At the same time, unemployment in Brooklyn has inched up in the past year from the mid-five percent range to the mid-six percent range, according to a Brooklyn Chamber of Commerce spokesperson.
HRA Commissioner Robert Doar noted that in the past De Blasio praised the HRA and reaffirmed his support for both the authors and mission of welfare reform.
“I find his statements today contradictory and disappointing. The city’s success under Mayor Bloomberg in reducing the welfare caseload is a result of strong work-focused employment program that favors work over continued receipt of welfare,” said Doar.
“Using this approach, HRA has recorded over 75,000 job placements this year, nearly 10 percent above last year’s pace. Rather than remaining on the welfare rolls for an extended period, it is far better for our city’s families if parents who can work, do work, even if they continue to receive food stamps or other supports once they begin working.”

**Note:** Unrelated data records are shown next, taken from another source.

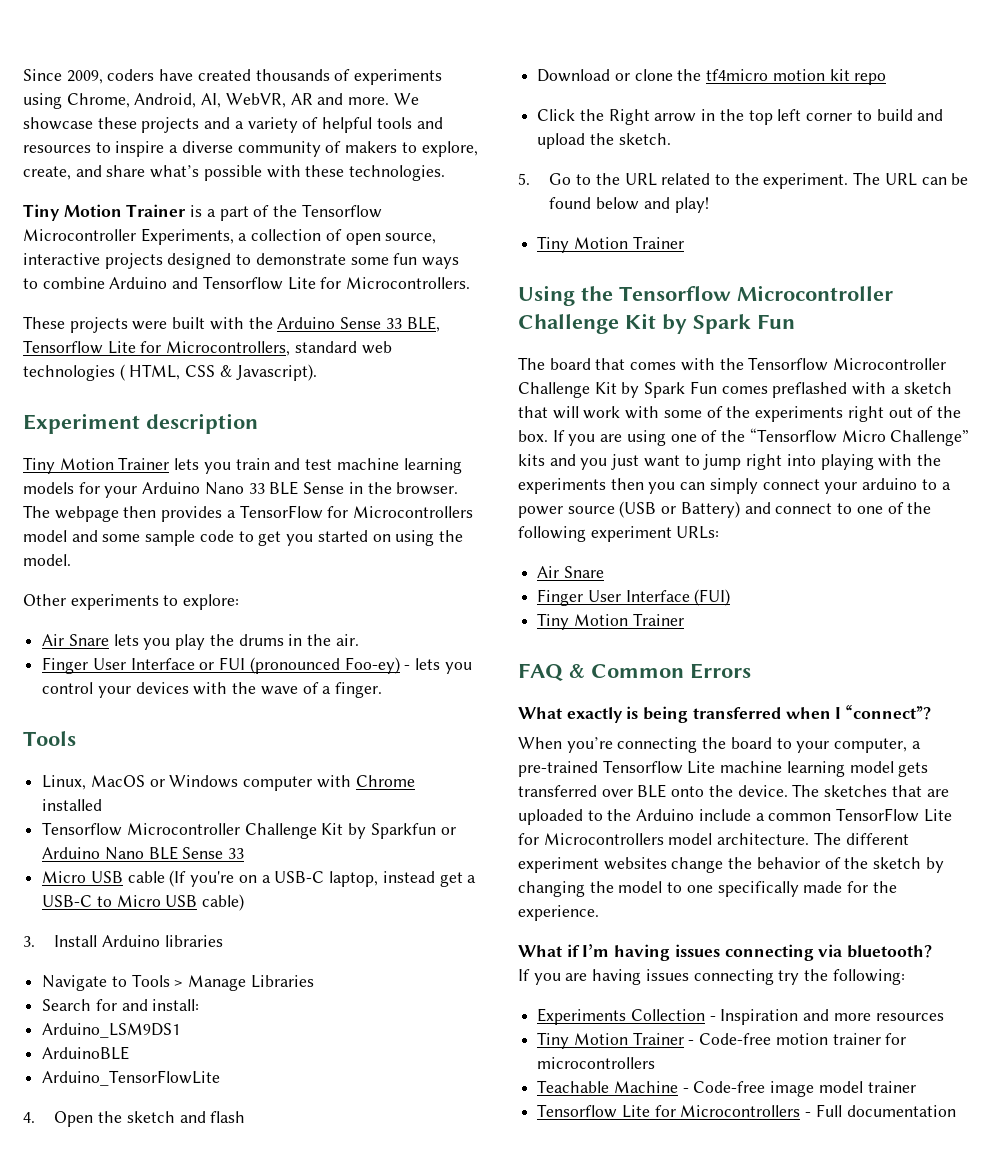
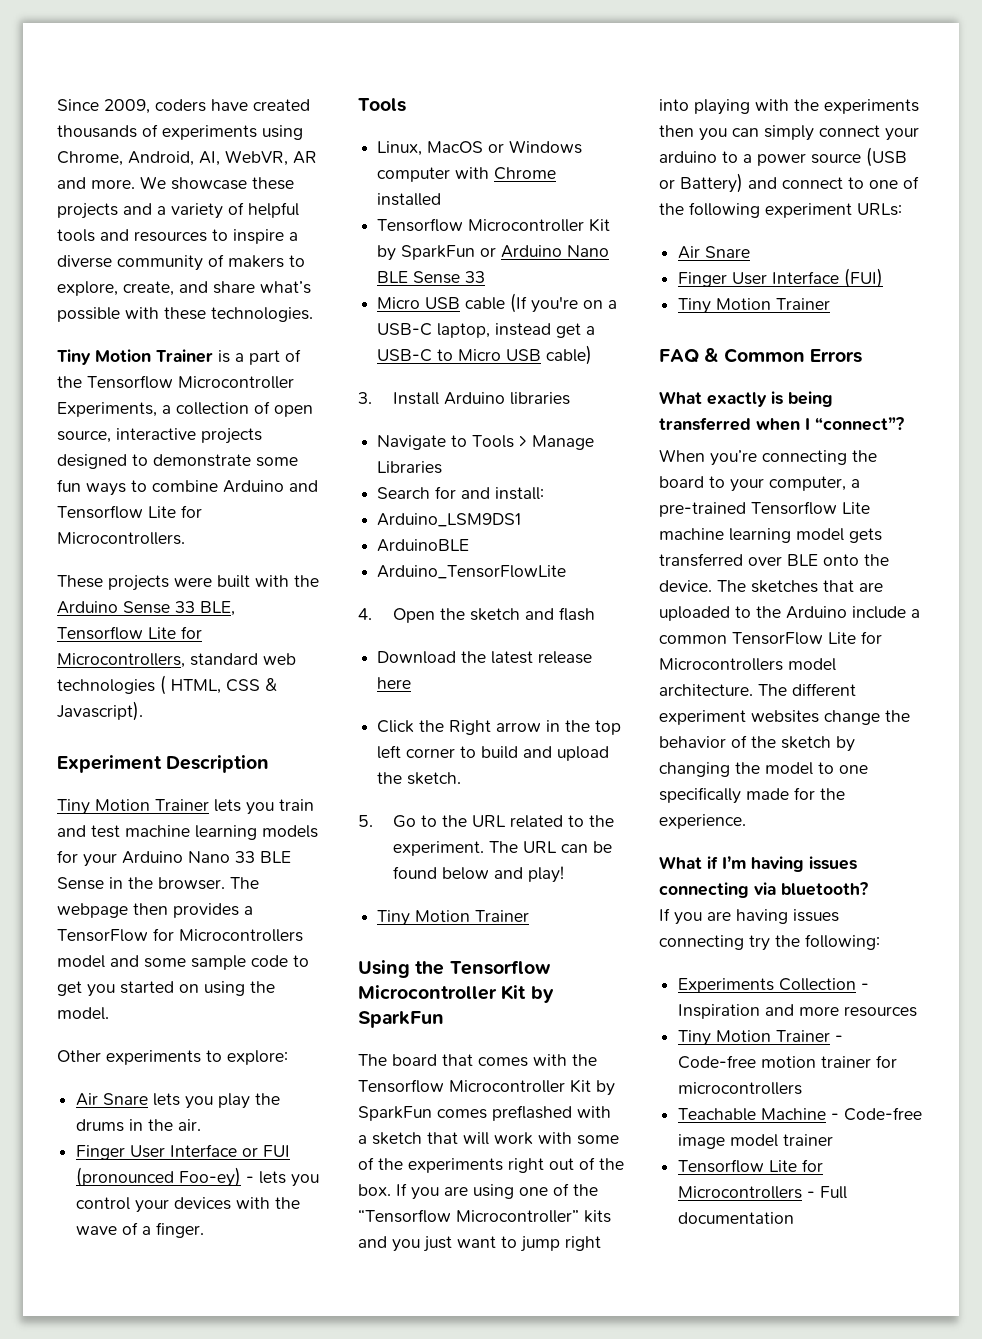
- Experiment description
+ Experiment Description
- Tensorflow Microcontroller Challenge Kit by Sparkfun or Arduino Nano BLE Sense 33
+ Tensorflow Microcontroller Kit by SparkFun or Arduino Nano BLE Sense 33
- Download or clone the tf4micro motion kit repo
+ Download the latest release here
- Using the Tensorflow Microcontroller Challenge Kit by Spark Fun
+ Using the Tensorflow Microcontroller Kit by SparkFun
- The board that comes with the Tensorflow Microcontroller Challenge Kit by Spark Fun comes preflashed with a sketch that will work with some of the experiments right out of the box.
+ The board that comes with the Tensorflow Microcontroller Kit by SparkFun comes preflashed with a sketch that will work with some of the experiments right out of the box.
- If you are using one of the “Tensorflow Micro Challenge” kits and you just want to jump right into playing with the experiments then you can simply connect your arduino to a power source (USB or Battery) and connect to one of the following experiment URLs:
+ If you are using one of the “Tensorflow Microcontroller” kits and you just want to jump right into playing with the experiments then you can simply connect your arduino to a power source (USB or Battery) and connect to one of the following experiment URLs:

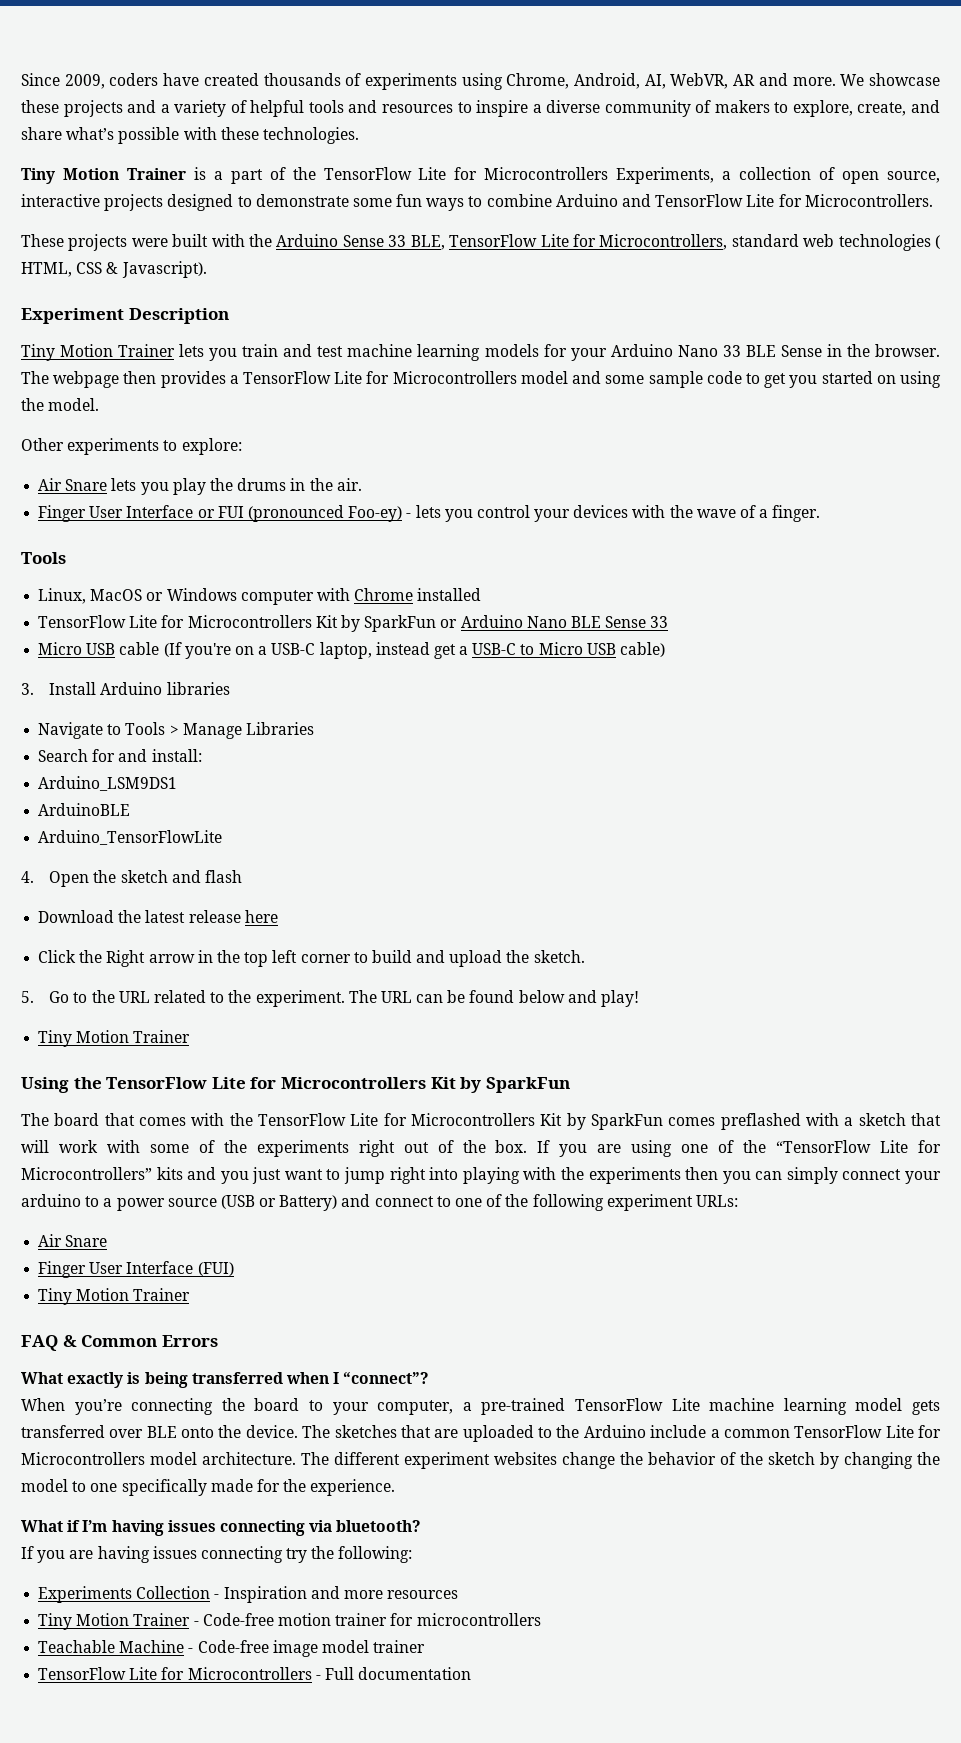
- Tiny Motion Trainer is a part of the Tensorflow Microcontroller Experiments, a collection of open source, interactive projects designed to demonstrate some fun ways to combine Arduino and Tensorflow Lite for Microcontrollers.
+ Tiny Motion Trainer is a part of the TensorFlow Lite for Microcontrollers Experiments, a collection of open source, interactive projects designed to demonstrate some fun ways to combine Arduino and TensorFlow Lite for Microcontrollers.
- These projects were built with the Arduino Sense 33 BLE, Tensorflow Lite for Microcontrollers, standard web technologies ( HTML, CSS & Javascript).
+ These projects were built with the Arduino Sense 33 BLE, TensorFlow Lite for Microcontrollers, standard web technologies ( HTML, CSS & Javascript).
- The webpage then provides a TensorFlow for Microcontrollers model and some sample code to get you started on using the model.
+ The webpage then provides a TensorFlow Lite for Microcontrollers model and some sample code to get you started on using the model.
- Tensorflow Microcontroller Kit by SparkFun or Arduino Nano BLE Sense 33
+ TensorFlow Lite for Microcontrollers Kit by SparkFun or Arduino Nano BLE Sense 33
- Using the Tensorflow Microcontroller Kit by SparkFun
+ Using the TensorFlow Lite for Microcontrollers Kit by SparkFun
- The board that comes with the Tensorflow Microcontroller Kit by SparkFun comes preflashed with a sketch that will work with some of the experiments right out of the box.
+ The board that comes with the TensorFlow Lite for Microcontrollers Kit by SparkFun comes preflashed with a sketch that will work with some of the experiments right out of the box.
- If you are using one of the “Tensorflow Microcontroller” kits and you just want to jump right into playing with the experiments then you can simply connect your arduino to a power source (USB or Battery) and connect to one of the following experiment URLs:
+ If you are using one of the “TensorFlow Lite for Microcontrollers” kits and you just want to jump right into playing with the experiments then you can simply connect your arduino to a power source (USB or Battery) and connect to one of the following experiment URLs:
- When you’re connecting the board to your computer, a pre-trained Tensorflow Lite machine learning model gets transferred over BLE onto the device.
+ When you’re connecting the board to your computer, a pre-trained TensorFlow Lite machine learning model gets transferred over BLE onto the device.
- Tensorflow Lite for Microcontrollers - Full documentation
+ TensorFlow Lite for Microcontrollers - Full documentation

But NYCCAH Executive Director Joel Berg said the HRA numbers do not add up in that it would be hard to place 75,000 people in jobs while at the same time unemployment is going up.
“I strongly support the goal of enabling families to move from public assistance to living wage jobs. Yet over the past few years — and especially during the current economic downturn —families removed from the welfare rolls are unable to find substantial work opportunities and are instead being pushed deeper into poverty and increasingly forced to use food pantries and soup kitchens,” said Berg.
“That’s not real welfare reform — that’s a counterproductive policy of punishing poor people for being poor,” he added.